[Opening Dataset extract section]

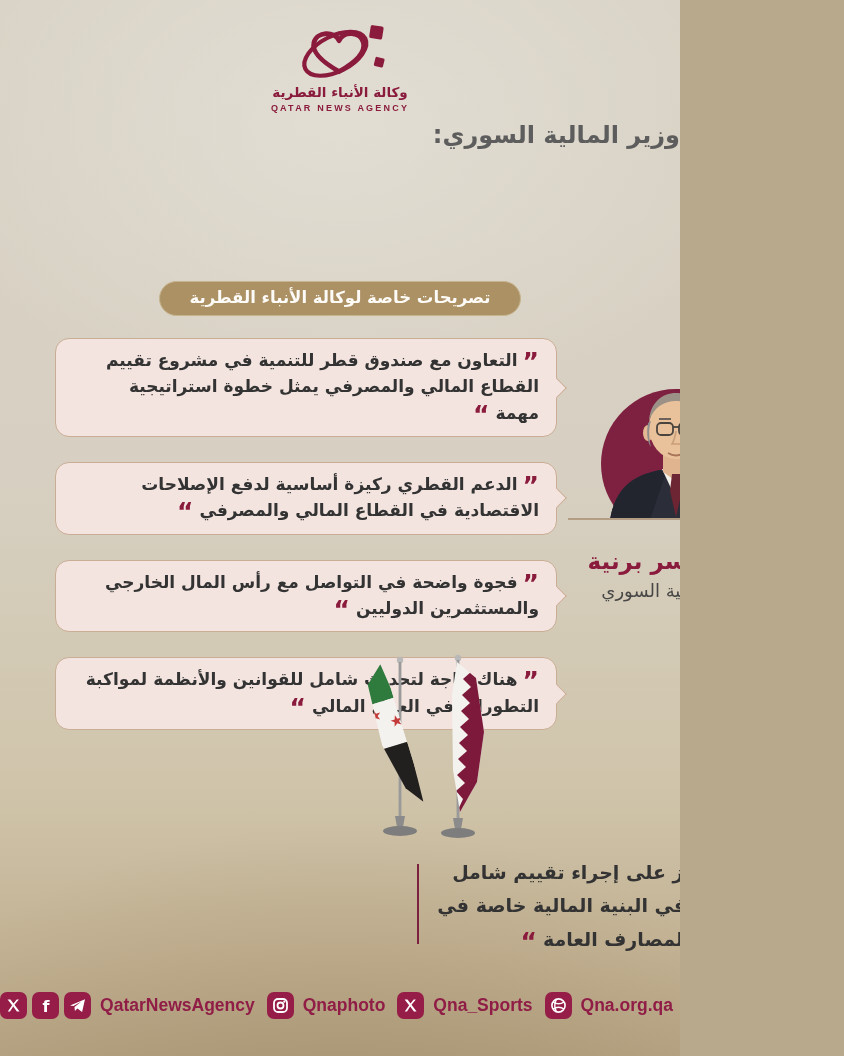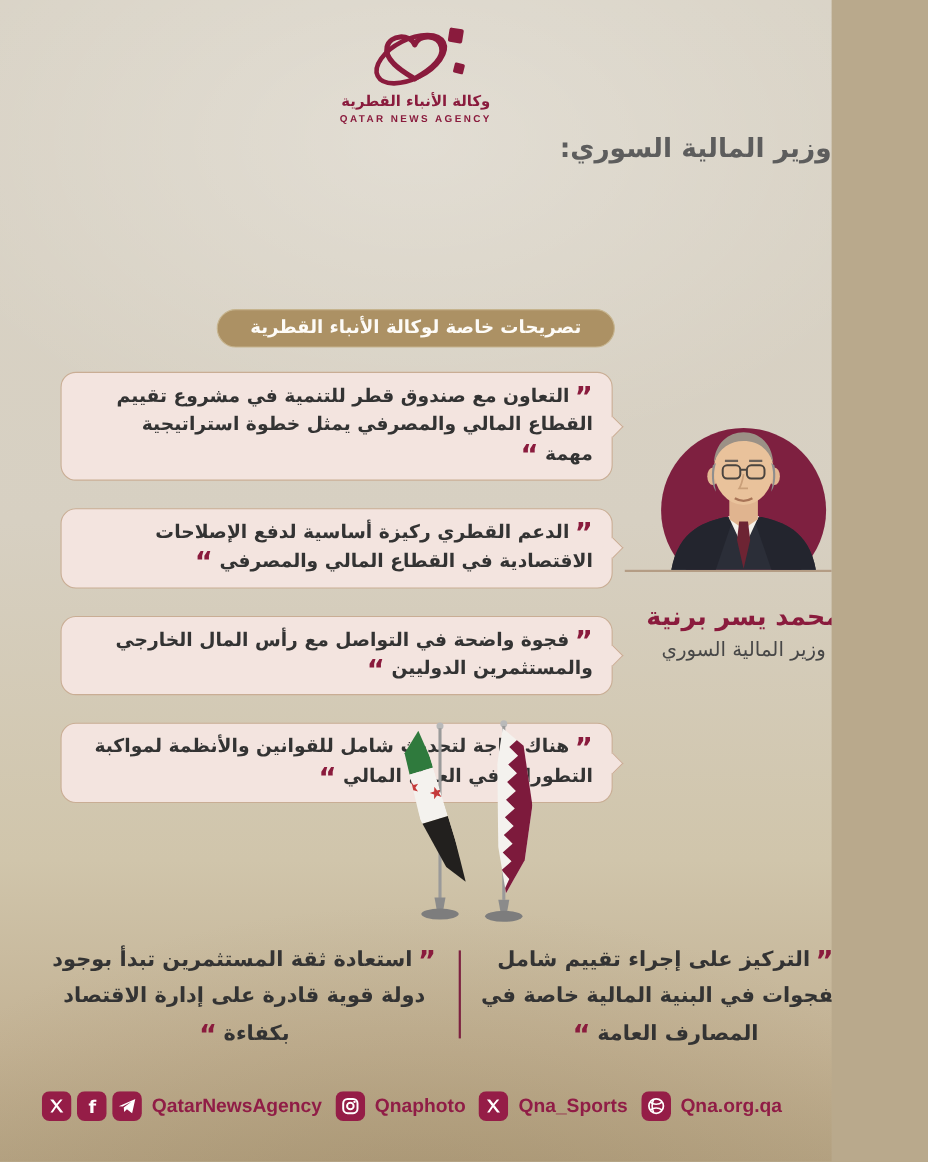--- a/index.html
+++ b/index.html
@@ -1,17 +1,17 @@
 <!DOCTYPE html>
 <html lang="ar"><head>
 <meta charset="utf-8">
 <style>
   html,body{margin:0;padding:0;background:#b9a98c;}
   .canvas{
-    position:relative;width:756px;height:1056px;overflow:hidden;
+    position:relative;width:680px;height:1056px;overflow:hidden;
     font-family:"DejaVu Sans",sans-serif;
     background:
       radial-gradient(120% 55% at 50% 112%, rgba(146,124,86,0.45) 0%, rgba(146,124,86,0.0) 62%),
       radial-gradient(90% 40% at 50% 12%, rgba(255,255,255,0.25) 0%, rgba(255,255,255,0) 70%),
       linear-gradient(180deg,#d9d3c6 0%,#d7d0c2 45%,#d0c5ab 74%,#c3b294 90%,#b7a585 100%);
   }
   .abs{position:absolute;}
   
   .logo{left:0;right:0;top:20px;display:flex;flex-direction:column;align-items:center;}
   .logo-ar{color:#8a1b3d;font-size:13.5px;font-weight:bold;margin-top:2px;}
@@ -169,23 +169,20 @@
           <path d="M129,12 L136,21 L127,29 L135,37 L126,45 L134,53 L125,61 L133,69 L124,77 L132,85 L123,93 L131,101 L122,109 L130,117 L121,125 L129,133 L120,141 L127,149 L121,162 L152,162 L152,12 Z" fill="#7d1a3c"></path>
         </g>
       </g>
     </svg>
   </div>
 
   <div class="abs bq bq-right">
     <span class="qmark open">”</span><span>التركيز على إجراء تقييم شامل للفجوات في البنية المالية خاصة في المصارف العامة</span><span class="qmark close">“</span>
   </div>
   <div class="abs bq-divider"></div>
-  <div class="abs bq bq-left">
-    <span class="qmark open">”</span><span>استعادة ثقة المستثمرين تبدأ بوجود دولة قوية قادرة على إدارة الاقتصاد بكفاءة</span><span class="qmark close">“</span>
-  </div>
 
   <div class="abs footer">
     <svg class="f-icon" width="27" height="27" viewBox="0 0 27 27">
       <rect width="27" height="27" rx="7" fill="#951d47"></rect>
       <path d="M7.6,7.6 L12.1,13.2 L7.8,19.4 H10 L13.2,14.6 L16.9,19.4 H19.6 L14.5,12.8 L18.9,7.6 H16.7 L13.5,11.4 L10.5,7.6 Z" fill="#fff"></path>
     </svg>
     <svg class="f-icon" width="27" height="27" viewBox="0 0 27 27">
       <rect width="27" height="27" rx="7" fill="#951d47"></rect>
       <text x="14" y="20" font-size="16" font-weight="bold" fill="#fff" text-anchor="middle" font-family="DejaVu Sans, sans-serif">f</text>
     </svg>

[Closing Dataset extract section]

_Problem statement_
Repeat the listing exactly, pictures excluded.

_Written answer_
--- a/index.html
+++ b/index.html
@@ -1,17 +1,17 @@
 <!DOCTYPE html>
 <html lang="ar"><head>
 <meta charset="utf-8">
 <style>
   html,body{margin:0;padding:0;background:#b9a98c;}
   .canvas{
-    position:relative;width:756px;height:1056px;overflow:hidden;
+    position:relative;width:680px;height:1056px;overflow:hidden;
     font-family:"DejaVu Sans",sans-serif;
     background:
       radial-gradient(120% 55% at 50% 112%, rgba(146,124,86,0.45) 0%, rgba(146,124,86,0.0) 62%),
       radial-gradient(90% 40% at 50% 12%, rgba(255,255,255,0.25) 0%, rgba(255,255,255,0) 70%),
       linear-gradient(180deg,#d9d3c6 0%,#d7d0c2 45%,#d0c5ab 74%,#c3b294 90%,#b7a585 100%);
   }
   .abs{position:absolute;}
   
   .logo{left:0;right:0;top:20px;display:flex;flex-direction:column;align-items:center;}
   .logo-ar{color:#8a1b3d;font-size:13.5px;font-weight:bold;margin-top:2px;}
@@ -169,23 +169,20 @@
           <path d="M129,12 L136,21 L127,29 L135,37 L126,45 L134,53 L125,61 L133,69 L124,77 L132,85 L123,93 L131,101 L122,109 L130,117 L121,125 L129,133 L120,141 L127,149 L121,162 L152,162 L152,12 Z" fill="#7d1a3c"></path>
         </g>
       </g>
     </svg>
   </div>
 
   <div class="abs bq bq-right">
     <span class="qmark open">”</span><span>التركيز على إجراء تقييم شامل للفجوات في البنية المالية خاصة في المصارف العامة</span><span class="qmark close">“</span>
   </div>
   <div class="abs bq-divider"></div>
-  <div class="abs bq bq-left">
-    <span class="qmark open">”</span><span>استعادة ثقة المستثمرين تبدأ بوجود دولة قوية قادرة على إدارة الاقتصاد بكفاءة</span><span class="qmark close">“</span>
-  </div>
 
   <div class="abs footer">
     <svg class="f-icon" width="27" height="27" viewBox="0 0 27 27">
       <rect width="27" height="27" rx="7" fill="#951d47"></rect>
       <path d="M7.6,7.6 L12.1,13.2 L7.8,19.4 H10 L13.2,14.6 L16.9,19.4 H19.6 L14.5,12.8 L18.9,7.6 H16.7 L13.5,11.4 L10.5,7.6 Z" fill="#fff"></path>
     </svg>
     <svg class="f-icon" width="27" height="27" viewBox="0 0 27 27">
       <rect width="27" height="27" rx="7" fill="#951d47"></rect>
       <text x="14" y="20" font-size="16" font-weight="bold" fill="#fff" text-anchor="middle" font-family="DejaVu Sans, sans-serif">f</text>
     </svg>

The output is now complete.